Hard question to answer w/o a qualifier .... for example:
Is it worthwhile to drive a Porsche ? Will it get me to work faster than my Taurus ?
While certainly the Porsche is a faster car, whether it gets you to work faster depends on whether you are using the Autobahn or Long Island Expressway. Simply put, it depends on how you drive / work. The SSD will surely outbench the HD. It will boot faster. It will load things faster
My morning routine is to pop in to office, take out laptop, turn it on and swipe me finger across the reader and let it boot while I hang up my jacket, read my messages or get a cup of java. My puter is way faster than me doing those things so while my puter will boot faster, I will not see a productivity gain because of it.

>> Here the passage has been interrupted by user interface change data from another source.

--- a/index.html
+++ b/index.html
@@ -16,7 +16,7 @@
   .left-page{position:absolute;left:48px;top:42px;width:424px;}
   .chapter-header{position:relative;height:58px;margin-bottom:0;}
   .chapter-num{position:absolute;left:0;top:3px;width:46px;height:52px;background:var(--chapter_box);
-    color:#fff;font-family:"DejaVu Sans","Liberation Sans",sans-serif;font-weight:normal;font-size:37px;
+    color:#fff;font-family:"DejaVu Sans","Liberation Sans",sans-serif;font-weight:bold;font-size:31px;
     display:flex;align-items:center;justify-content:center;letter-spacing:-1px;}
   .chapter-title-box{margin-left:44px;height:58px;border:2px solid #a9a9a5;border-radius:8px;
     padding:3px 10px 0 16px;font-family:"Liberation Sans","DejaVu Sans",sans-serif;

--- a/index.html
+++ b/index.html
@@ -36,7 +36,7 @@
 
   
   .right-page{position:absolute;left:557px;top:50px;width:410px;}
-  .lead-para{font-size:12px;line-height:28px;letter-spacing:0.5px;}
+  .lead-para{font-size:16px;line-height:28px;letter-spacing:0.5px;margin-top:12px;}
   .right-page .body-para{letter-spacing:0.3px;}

As I am working, I receive a fax from legal counsel with a list of changes I need to make in the contract I have written. After launching my word processor, I begin reading his changes, seeing which ones I can read and which ones I have to call him on cause I can't read the handwriting. Again, the SSD offers me no productivity advantage even tho my word processor loaded in 1.5 seconds instead of 4 seconds.

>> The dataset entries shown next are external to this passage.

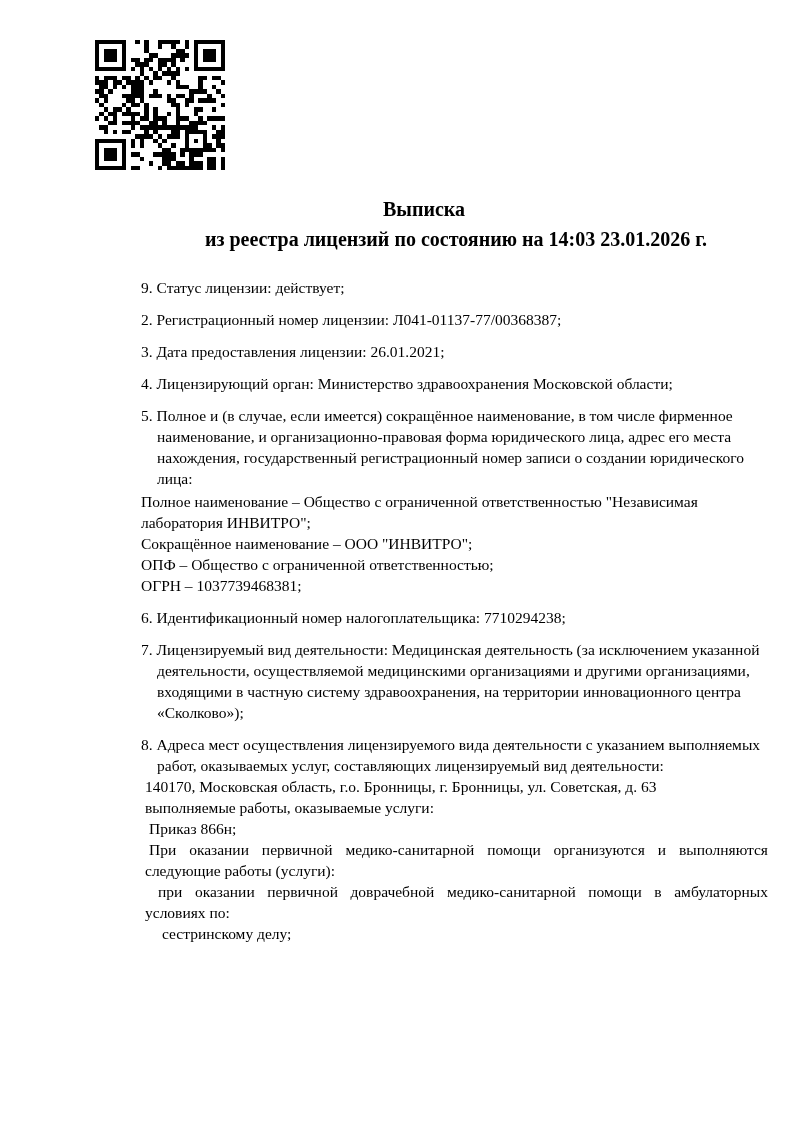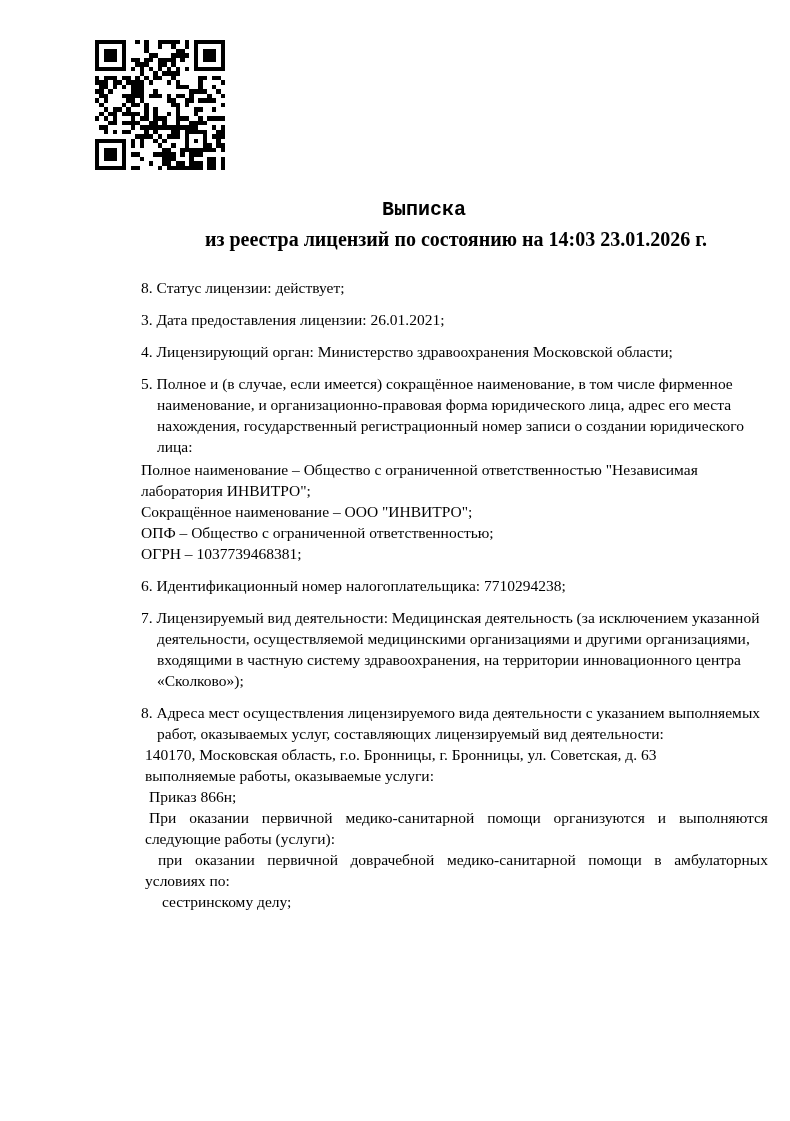--- a/index.html
+++ b/index.html
@@ -30,7 +30,7 @@
     font-size: 20px;
     line-height: 27px;
   }
-  .doc-title { margin: 0 0 3px 0; font-family: Liberation Mono, monospace; }
+  .doc-title { margin: 0 0 3px 0; }
   .doc-subtitle { margin: 0; text-align: right; }
   .content {
     margin-left: 141px;

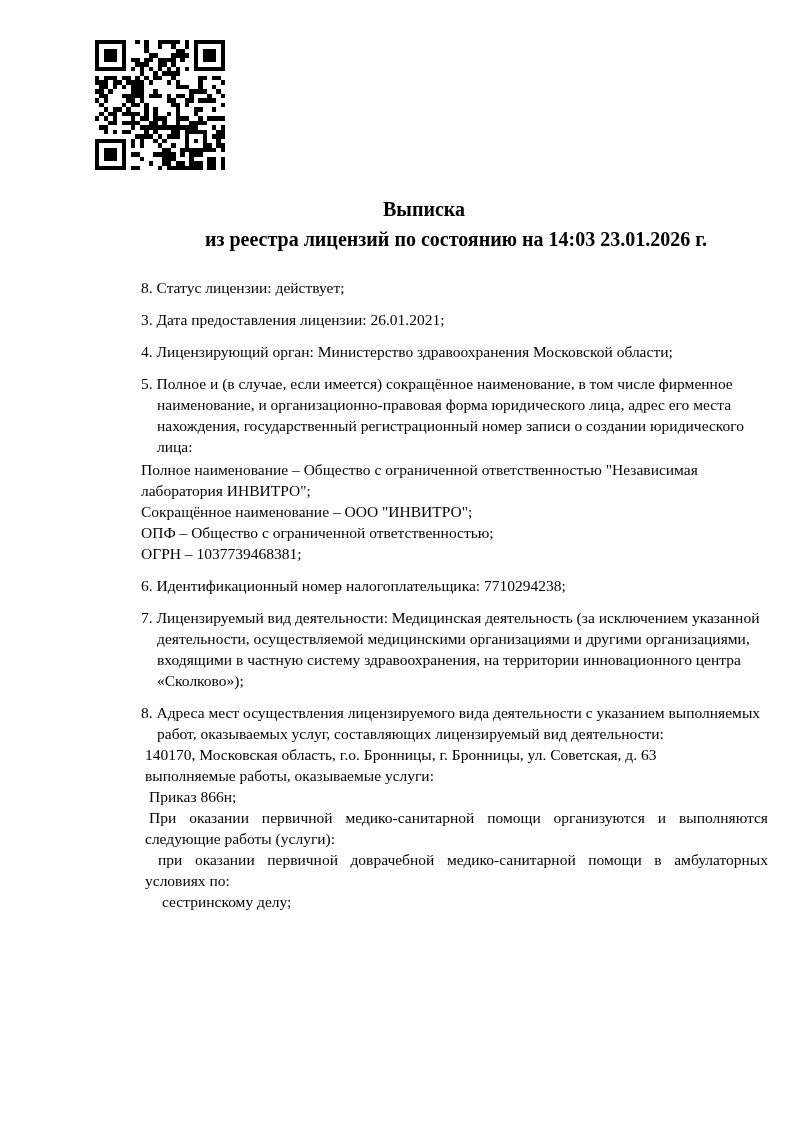--- a/index.html
+++ b/index.html
@@ -480,7 +480,7 @@
   </div>
 
   <div class="content">
-    <p class="num">8. Статус лицензии: действует;</p>
+    <p class="num">9. Статус лицензии: действует;</p>
     <p class="num">3. Дата предоставления лицензии: 26.01.2021;</p>
     <p class="num">4. Лицензирующий орган: Министерство здравоохранения Московской области;</p>
     <p class="num tight">5. Полное и (в случае, если имеется) сокращённое наименование, в том числе фирменное наименование, и организационно-правовая форма юридического лица, адрес его места нахождения, государственный регистрационный номер записи о создании юридического лица:</p>

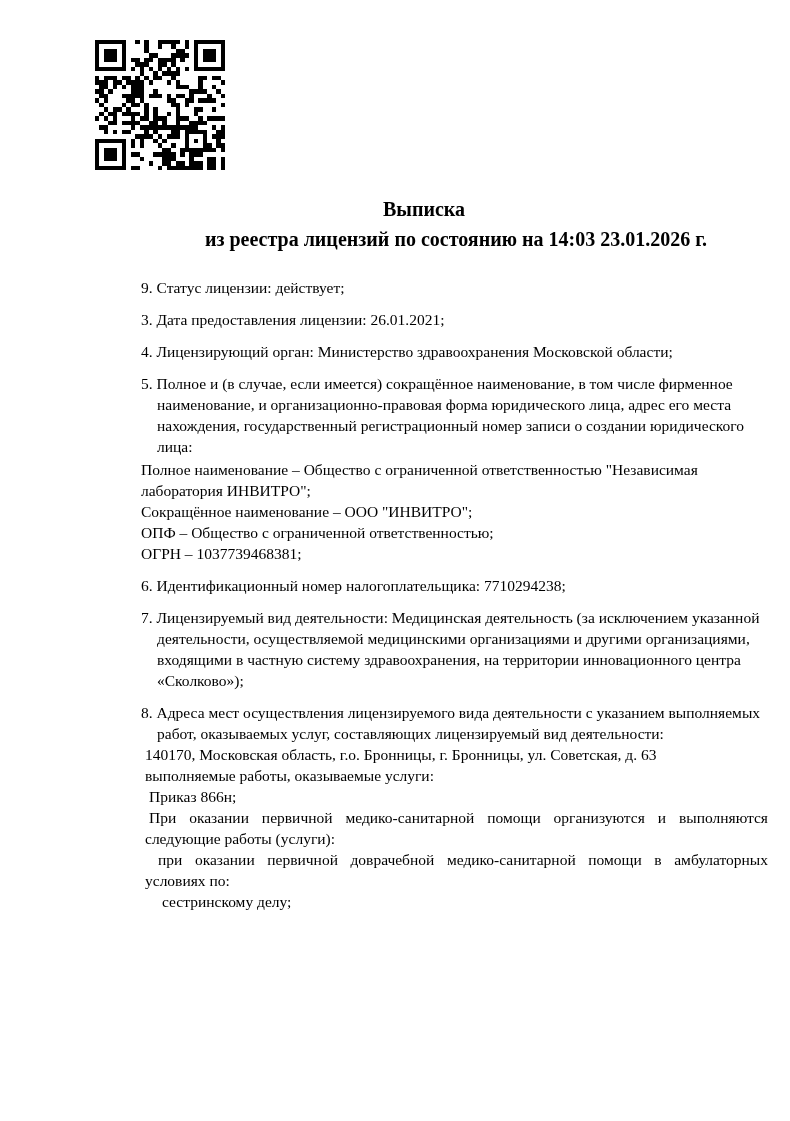--- a/index.html
+++ b/index.html
@@ -481,6 +481,7 @@
 
   <div class="content">
     <p class="num">9. Статус лицензии: действует;</p>
+    <p class="num">2. Регистрационный номер лицензии: Л041-01137-77/00368387;</p>
     <p class="num">3. Дата предоставления лицензии: 26.01.2021;</p>
     <p class="num">4. Лицензирующий орган: Министерство здравоохранения Московской области;</p>
     <p class="num tight">5. Полное и (в случае, если имеется) сокращённое наименование, в том числе фирменное наименование, и организационно-правовая форма юридического лица, адрес его места нахождения, государственный регистрационный номер записи о создании юридического лица:</p>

Now in specialized apps like rendering, photoshop where heavy use of "scratch disks" and the like is involved, where you do actually wait for things to happen before you can proceed, that kind of speed will have a significant productivity impact.
Keep in mind that I am a guy who spend thousands buying SCSI 15k rpm HD's because of actually productivity improvements in AutoCAD which could be realized. AUtoCAD spent a lot of time writing things to disk before it would take many actions which took seconds ata atime away from our productivity.....but hardware has long passed what AutoCAD needs memory wise and it's no longer as disk dependent as it once was.

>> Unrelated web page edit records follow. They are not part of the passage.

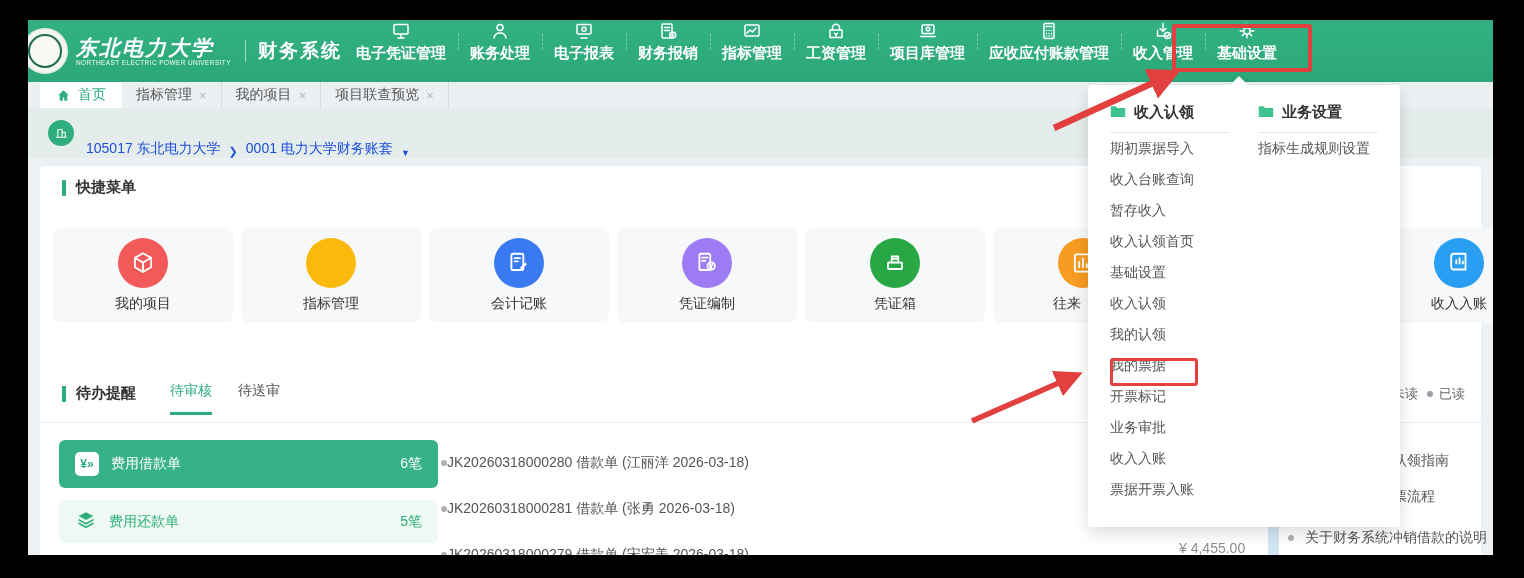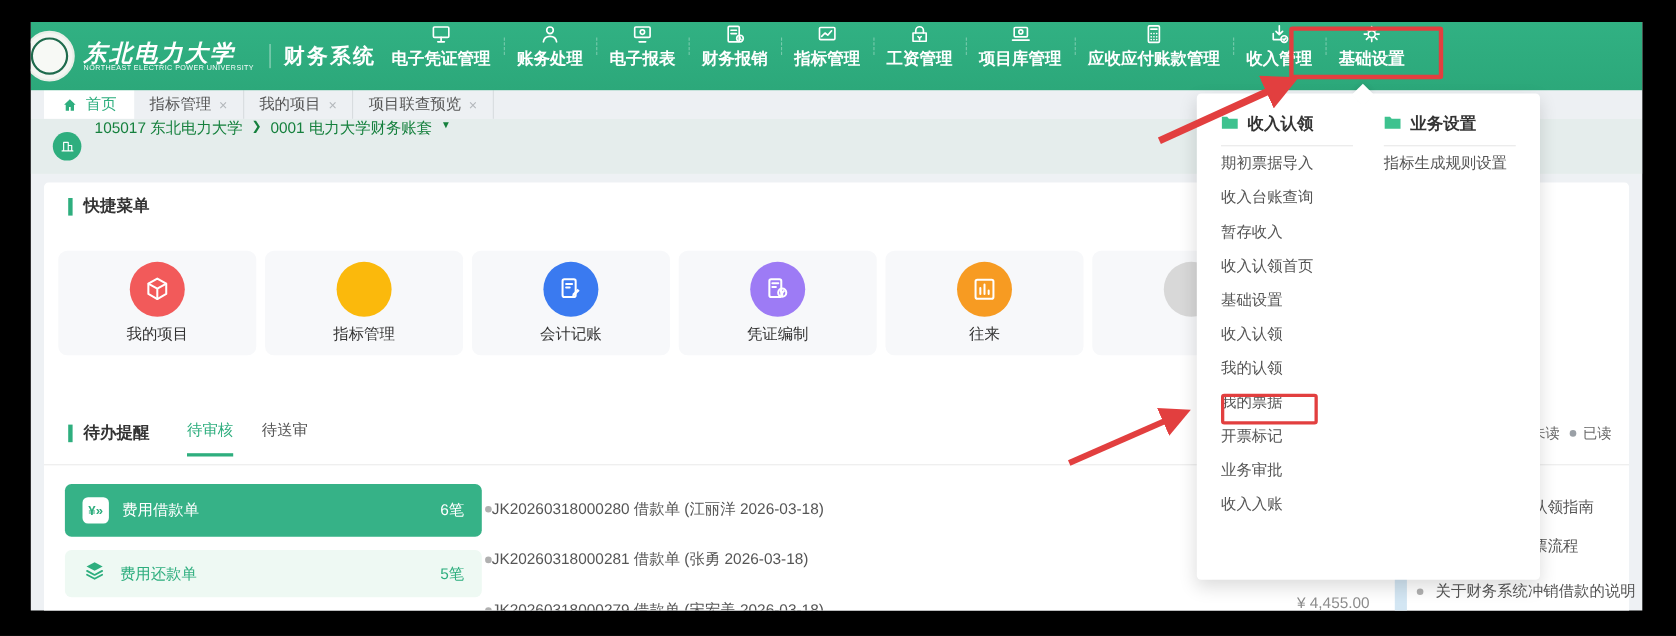--- a/index.html
+++ b/index.html
@@ -44,8 +44,8 @@
   .crumbband { position:absolute; left:0; top:88px; width:100%; height:50px; background:#e5edec; }
   .crumb-ico { position:absolute; left:20px; top:12px; width:26px; height:26px; border-radius:50%;
     background:#2eae7e; display:flex; align-items:center; justify-content:center; }
-  .crumb-txt { position:absolute; left:58px; top:0; height:50px; display:flex; align-items:flex-start;
-    gap:8px; color:#15803d; font-size:14px; cursor:pointer; }
+  .crumb-txt { position:absolute; left:58px; top:0; height:50px; display:flex; align-items:flex-end;
+    gap:8px; color:#1d4ed8; font-size:14px; cursor:pointer; }
   .crumb-caret { font-size:9px; }
 
   

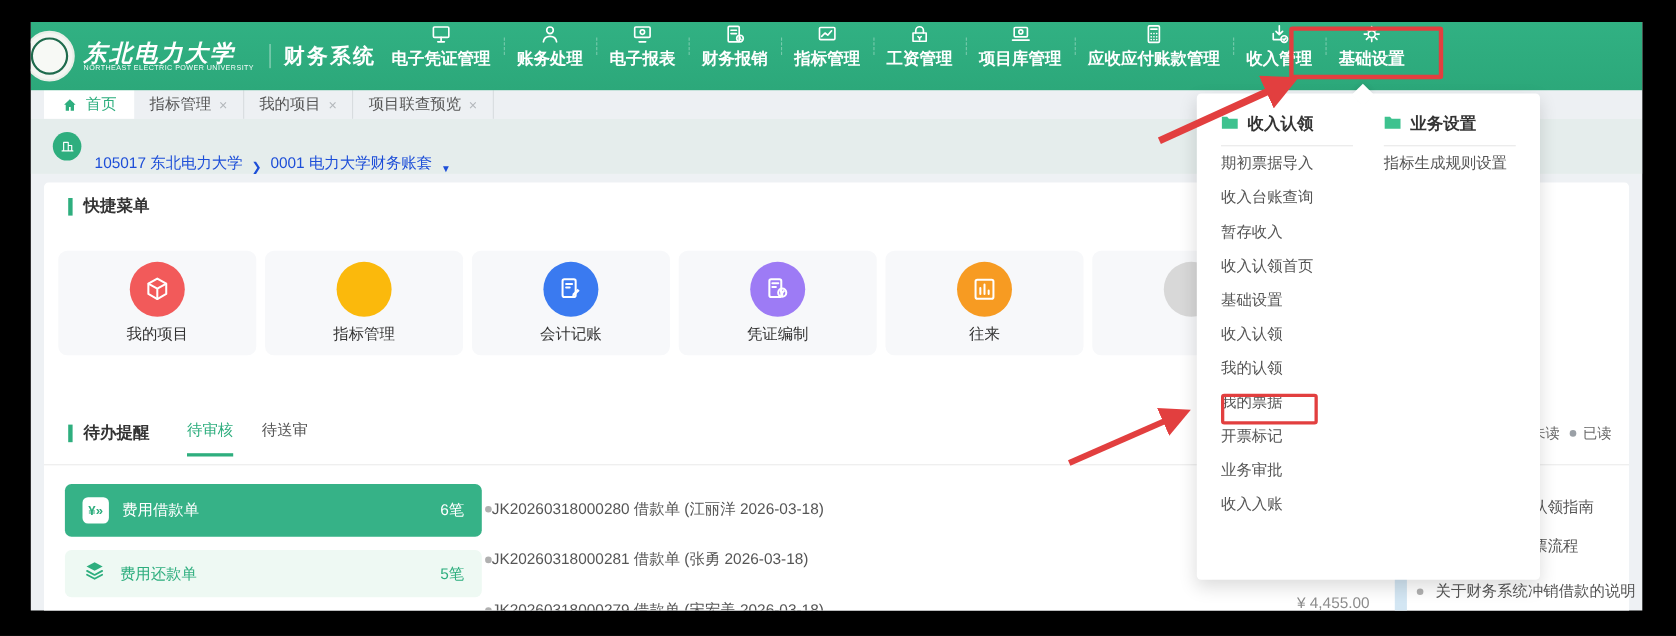--- a/index.html
+++ b/index.html
@@ -309,6 +309,15 @@
         <div class="qcard-label">凭证编制</div>
       </div>
       <div class="qcard">
+        <div class="qcard-circle" style="background:#27a844;">
+          <svg width="26" height="26" viewBox="0 0 24 24" class="qglyph">
+              <rect x="5.5" y="11.5" width="13" height="6" rx="1"></rect>
+              <path d="M9 11.5V6h6v5.5M9.8 8.2h4.4"></path>
+            </svg>
+        </div>
+        <div class="qcard-label">凭证箱</div>
+      </div>
+      <div class="qcard">
         <div class="qcard-circle" style="background:#f79b22;">
           <svg width="26" height="26" viewBox="0 0 24 24" class="qglyph">
               <rect x="4.5" y="4" width="15" height="16" rx="1.5"></rect>

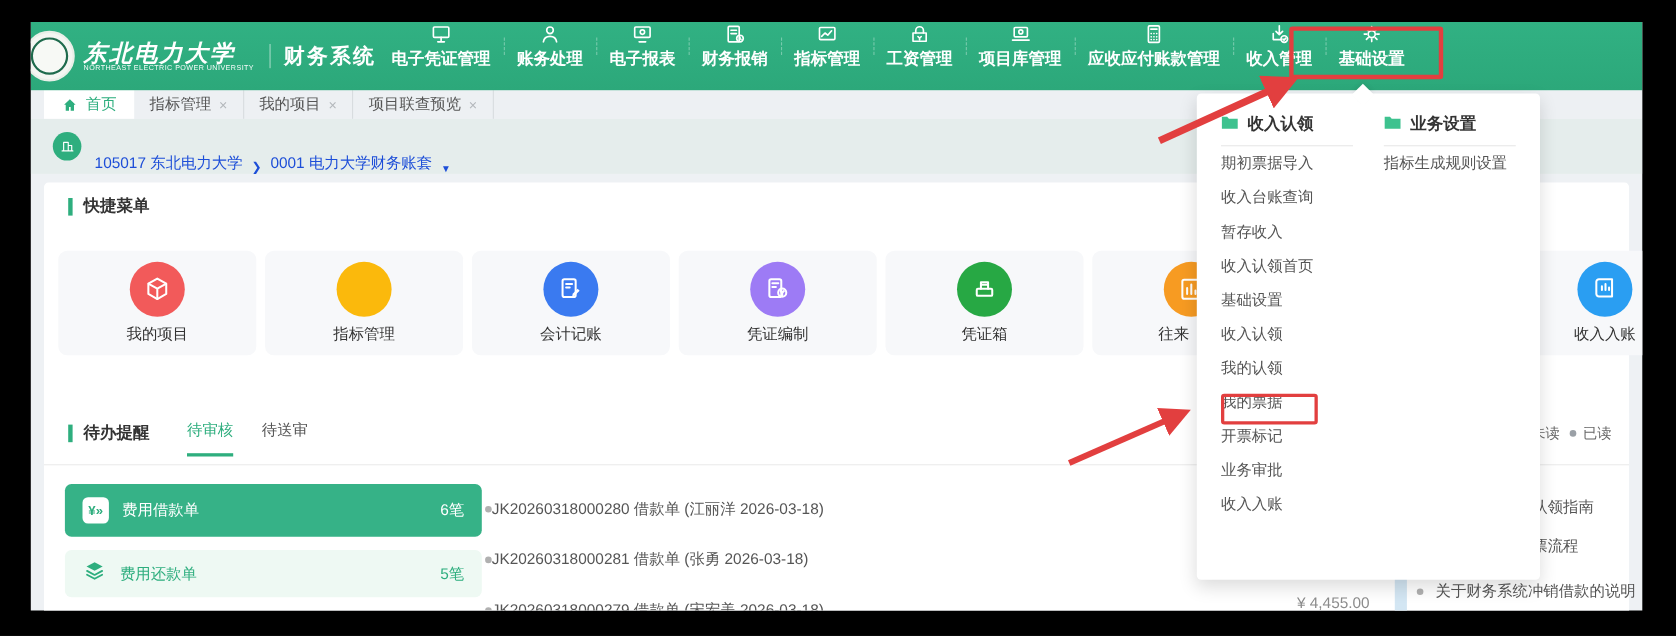--- a/index.html
+++ b/index.html
@@ -424,6 +424,7 @@
       <div class="dd-item">开票标记</div>
       <div class="dd-item">业务审批</div>
       <div class="dd-item">收入入账</div>
+      <div class="dd-item">票据开票入账</div>
     </div>
     <div class="dd-col dd-col2">
       <div class="dd-head">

So, for me anyways, it's not whether the SSD is faster than the HD, it's whether the user is fast enough to keep up with the HD and for most users the answer is no. Even on patch Tuesday, when I need 8 minutes to patch windoze, who gets "done first" ?
-While doing Windows update, SSD owner watches screen take 3 minutes to download patches, apply them and then spends 8 minutes returning calls.....total time = 11 minutes
-While doing Windows update, HD owner immediately starts returning phone calls.....after 8 minutes of phone calls, windoze is done.
In short, there's no argument that an SSD can make the computer do things faster. Most people in a business environment will easily absorb any advantages via multitasking. If you are in a single task environment and have nothing to do but watch the screen as a machine boots or program loads, then you will see a productivity increase.